Она промыла рану и снова наложила на нее повязку, и все это время Ричард держал меня за руку, как это сделал бы Дик. Когда же, закончив все, Мэтти выходила из комнаты, он, дразня ее, приставил палец к носу.
– С нашей последней встречи прошло больше трех месяцев, – сказал он. – А что, эти Поллексефены такие же неприятные, как и все остальные в твоем семействе?
– Мое семейство не было неприятным, покуда ты его таким не сделал.
– Да твои родственники меня сразу невзлюбили. А сейчас они восстанавливают против меня все графство. Тебе известно, что девонские комиссары сейчас в Эксетере, а с ними список жалоб на меня длиною в милю?
– Я не знала.
– Все это заговор, подстроенный твоим братом. Из Бристоля должны прибыть три члена Совета принца, чтобы обсудить это дело с комиссарами, и, как только я буду в состоянии двигаться, мне надлежит предстать перед ними. Командующий здесь, в Эксетере, Джек Беркли по уши увяз в этой интриге.
– А в чем в точности заключается интрига?
– Как в чем?! В том, чтобы отстранить меня от командования, конечно же, ну а цель Беркли – занять мое место.
– А что, ты бы стал сильно возражать? По-моему, блокада Плимута не доставила тебе большого удовольствия.
– Да, пусть Джек Беркли отправляется в Плимут. Но я не собираюсь сдаваться и не соглашусь поступить к кому-либо под начало, на какую-нибудь второстепенную должность, которую мне предложит Совет принца, когда у меня есть мандат от самого его величества.
– Его величество, судя по всему, озабочен собственными неприятностями. Кто этот генерал Кромвель, о котором все так много говорят?

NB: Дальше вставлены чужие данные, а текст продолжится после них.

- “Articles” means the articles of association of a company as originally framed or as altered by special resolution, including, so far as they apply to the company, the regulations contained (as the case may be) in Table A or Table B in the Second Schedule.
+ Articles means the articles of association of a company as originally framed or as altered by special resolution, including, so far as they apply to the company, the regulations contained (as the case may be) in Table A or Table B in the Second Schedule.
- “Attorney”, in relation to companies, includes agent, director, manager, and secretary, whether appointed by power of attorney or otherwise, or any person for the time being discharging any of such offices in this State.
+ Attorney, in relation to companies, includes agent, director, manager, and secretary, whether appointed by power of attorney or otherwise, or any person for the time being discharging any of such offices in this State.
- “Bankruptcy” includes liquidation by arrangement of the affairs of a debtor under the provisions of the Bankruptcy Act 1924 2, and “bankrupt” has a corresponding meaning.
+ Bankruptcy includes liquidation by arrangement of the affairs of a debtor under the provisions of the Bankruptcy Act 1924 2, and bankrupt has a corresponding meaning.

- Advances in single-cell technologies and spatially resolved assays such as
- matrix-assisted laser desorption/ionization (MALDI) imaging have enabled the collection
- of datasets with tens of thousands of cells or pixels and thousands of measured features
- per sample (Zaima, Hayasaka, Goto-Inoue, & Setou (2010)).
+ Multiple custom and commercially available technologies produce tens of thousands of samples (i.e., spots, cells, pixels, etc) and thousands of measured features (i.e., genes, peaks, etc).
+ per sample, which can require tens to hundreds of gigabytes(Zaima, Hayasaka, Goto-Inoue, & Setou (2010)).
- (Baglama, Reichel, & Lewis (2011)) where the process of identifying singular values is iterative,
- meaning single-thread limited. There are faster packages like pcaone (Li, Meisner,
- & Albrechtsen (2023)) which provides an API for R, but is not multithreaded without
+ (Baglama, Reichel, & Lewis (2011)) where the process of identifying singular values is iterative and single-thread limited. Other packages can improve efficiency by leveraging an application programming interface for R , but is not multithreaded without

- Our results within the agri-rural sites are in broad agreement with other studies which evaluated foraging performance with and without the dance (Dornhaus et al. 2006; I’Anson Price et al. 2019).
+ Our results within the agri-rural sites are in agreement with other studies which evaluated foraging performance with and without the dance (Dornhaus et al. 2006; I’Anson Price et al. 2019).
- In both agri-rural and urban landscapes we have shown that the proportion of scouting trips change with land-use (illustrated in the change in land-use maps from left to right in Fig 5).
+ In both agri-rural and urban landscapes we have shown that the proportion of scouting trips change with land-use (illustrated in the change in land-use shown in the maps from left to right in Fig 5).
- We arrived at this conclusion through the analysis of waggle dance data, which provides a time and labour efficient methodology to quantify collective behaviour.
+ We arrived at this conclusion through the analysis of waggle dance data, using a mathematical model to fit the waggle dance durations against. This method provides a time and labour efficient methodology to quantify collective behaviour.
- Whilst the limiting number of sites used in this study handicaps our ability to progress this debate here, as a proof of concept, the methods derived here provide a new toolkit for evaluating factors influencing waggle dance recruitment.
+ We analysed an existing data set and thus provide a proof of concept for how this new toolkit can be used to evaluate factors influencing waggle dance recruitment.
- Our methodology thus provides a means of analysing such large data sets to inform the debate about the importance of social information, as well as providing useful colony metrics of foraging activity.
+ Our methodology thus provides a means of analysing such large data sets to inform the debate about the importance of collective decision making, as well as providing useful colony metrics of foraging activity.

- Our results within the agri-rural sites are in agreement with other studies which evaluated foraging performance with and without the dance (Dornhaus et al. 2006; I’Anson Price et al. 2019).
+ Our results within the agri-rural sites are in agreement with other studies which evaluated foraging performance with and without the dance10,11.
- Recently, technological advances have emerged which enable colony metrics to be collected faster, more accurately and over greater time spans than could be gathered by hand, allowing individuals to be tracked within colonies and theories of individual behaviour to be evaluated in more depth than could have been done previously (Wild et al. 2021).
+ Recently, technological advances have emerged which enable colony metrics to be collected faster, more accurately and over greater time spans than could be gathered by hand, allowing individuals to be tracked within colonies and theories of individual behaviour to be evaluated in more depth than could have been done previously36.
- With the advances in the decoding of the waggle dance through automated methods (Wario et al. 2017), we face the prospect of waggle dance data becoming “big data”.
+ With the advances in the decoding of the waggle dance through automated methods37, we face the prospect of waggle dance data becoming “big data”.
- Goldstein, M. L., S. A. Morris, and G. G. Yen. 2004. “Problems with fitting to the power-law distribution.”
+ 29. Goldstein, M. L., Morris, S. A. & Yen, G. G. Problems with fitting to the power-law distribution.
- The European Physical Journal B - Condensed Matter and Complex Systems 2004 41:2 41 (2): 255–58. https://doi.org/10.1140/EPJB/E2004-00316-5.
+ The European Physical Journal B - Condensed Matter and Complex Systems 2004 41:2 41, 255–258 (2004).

– Еще один проклятый пуританин, болтающий о своей избранности, – пояснил Ричард. – Говорят, он каждый вечер беседует со Всевышним, но я охотнее поверю, что он попросту пьет. Хотя солдат он хороший. Как и Фэрфакс. Их армия «Новая модель» сделает отбивную из нашей беспорядочной толпы.
– И, зная об этом, ты все же решаешь рассориться со всеми своими друзьями?
– Они мне не друзья. Это банда низких, подлых мерзавцев. И я сказал им это прямо в лицо.
Спорить с ним было бесполезно. А из-за раны он сделался еще более раздражительным. Я спросила, есть ли у него вести от Дика, и он показал мне высокопарное письмо от учителя, а также копии наказов, которые он отослал Герберту Ашли. В них не было никакого подлинно дружеского участия и поддержки. Я прочла несколько слов:
Я сложила наказы и убрала обратно в шкатулку, которую он запер и поставил возле себя.
– Думаешь таким образом завоевать его привязанность?
– Я не требую от него привязанности, – сказал Ричард. – Я требую от него послушания.
– Ты не был так жесток с Джо. Да и со своим племянником Джеком ты не столь непреклонен.
– Такие, как Джо, встречаются один на миллион человек, а Джек чем-то на него похож. Этот парень дрался в Лансдауне как тигр, когда пал бедняга Бевил. А ведь ему было всего пятнадцать, как сейчас Дику. Я привязан к этим парням потому, что они ведут себя как мужчины. А вот мой сын и наследник Дик вздрагивает, когда я с ним заговариваю, и скулит при виде крови. Это не прибавляет гордости его отцу.
Ссора. Удар. Крик малыша. И в течение пятнадцати лет яд сочится в кровь ребенка. Я не могла изобрести панацею, чтобы остановить поток обиды. Время и расстояние могли бы как-то способствовать заживлению раны, которую тесное общение только бередит. Ричард снова поцеловал мне руку.
– Стоит ли беспокоиться о юном Дике, – проговорил он. – Не у него же в бедре засело с дюжину осколков.